Which is to say, It’s Sunday and I just wired up my little publishing empire here to the new hotness in Web syndication technology, PubSubHubbub. If you’re running a hub and you’re not evil, let me know and I’ll ping you.
PubSubWhat? · It was initially a private project by a couple of Googlers which seems to have gotten legs here and there around the Web. The idea is best explained, with a slideshow even, on the home page; take a minute to read through it.
It seems painfully obvious that this whole thing was at least in part provoked by Twitter. Which is a new and very general-purpose communication medium; but it’s owned by a single company, and no matter how much we like them (and I do) it’s all wrong for a general-purpose Internet medium to be owned by anyone.
So I see PubSubHubbub, as much as anything, as an attempt to capture Twitter’s pattern of information flow in a reproducible, interoperable way. I think what we’d like to see is a large number of micro-publishers (just like on Twitter) and an even larger number of subscribers (just like on Twitter). But I think we’d like to see a moderate number of hubs to move all this goodness around — unlike Twitter which by definition has only one.
The effect I imagine is quite a bit like my Twitter client looks to me; except for, among the 140-character micro-posts there’d be summaries of real, meatier posts, with links to the full content, all produced as an automatic side-effect of people hitting their “publish” buttons.
Easy and Hard ·
Hooking up a publishing system to the PubSubHubbub machinery is damn easy;
I know because I just did it. You have to put
in your Atom feed pointing at one or more hubs that will be aggregating you.
Then, when you update your site, you need to ping the hub(s) using HTTP POST.
(In fact, you might not even have to; the pubs are perfectly capable of
polling publishers to check for updates.)
Subscribing through a hub is bit trickier. You have to process a potentially-asynchronous callback from the hub to verify that you really want to subscribe and aren’t just a spammer. What’s going to be even harder for a lot of people is that you have to be prepared to accept POSTs from the hub when it wants to tell you that there’s an update in something you’re subscribing to.
This last one is a key limitation of the system as it stands. The vast majority of desktops, at the moment, can’t accept POSTs because there’s a firewall in the way. So the utility of PubSubHubbub for ordinary end-point subscribers on ordinary computers is pretty limited. I can think of a few different ways you might try to work around this, but they’d require some community energy, so let’s see if any develops.
Building a really big scalable hub would be a challenge too, but far from outside the scope of what we know how to do. Me, I’d use Erlang in a flash, but there’d be other ways to go too.
The Spec · I first read the 0.2 spec yesterday and, since I’m a hopeless specification pedant, had to send a bunch of comments to the discussion group. It’s not terrible. I thought there were a couple of places where it offered unnecessary flexibility and probably wandered into YAGNI territory.
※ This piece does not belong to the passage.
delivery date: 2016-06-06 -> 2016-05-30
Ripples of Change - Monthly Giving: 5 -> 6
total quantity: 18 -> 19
But there’s really only one thing that made me seriously nervous. Let me quote from release 0.2 section 7.3, Content Distribution:
... the feed-level elements SHOULD be preserved aside from the atom:entry elements. However, the atom:id element MUST be reproduced exactly. The other atom:updated and atom:title elements required by the Atom specification SHOULD be present. Each atom:entry element in the feed contains the content from an entry in the single topic that the subscriber has an active subscription for. Essentially, in the single feed case the subscriber will receive an Atom document that looks like the original.
Um... Excuse me!? Is the space between the lines here crying out
that a syndication hub should be considered within its rights to change
anything in my feed that’s not
atom:id? Like for example, insert
a Cialis ad in my first paragraph?
Protocols can’t enforce good behavior; if a sleazeball hub operator wants to fuck with the content there ain’t no protocol specification that’s going to prevent it. But in this area, the expectations need to be very clearly set.
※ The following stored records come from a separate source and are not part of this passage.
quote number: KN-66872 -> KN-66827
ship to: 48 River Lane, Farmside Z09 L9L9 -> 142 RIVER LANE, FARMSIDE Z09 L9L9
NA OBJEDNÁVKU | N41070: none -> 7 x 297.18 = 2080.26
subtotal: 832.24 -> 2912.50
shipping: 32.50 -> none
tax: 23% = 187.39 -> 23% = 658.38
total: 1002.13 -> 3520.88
Conclusions · I really don’t know. I just don’t see how, absent heroics like Skype has to use, POST-to-the-client is going to deal with the reality of ubiquitous firewalls. On the other hand, Twitter clients which rely on polling seem to make their users happy. I see nothing in the spec about supporting polling, i.e. how a client might ask a hub for its version of a feed, but that seems to me like it might be a real useful function.
So, in closing:
If you’re running a hub and would like ongoing to ping you when I update, I can fix that up; the latency should be a single-digit number of seconds from the time when I hit the “publish” button here on my laptop.
If you know of any interesting PubSubHubbub clients, let me know; I think I’m probably exactly the kind of person who’s apt to get good use out of one.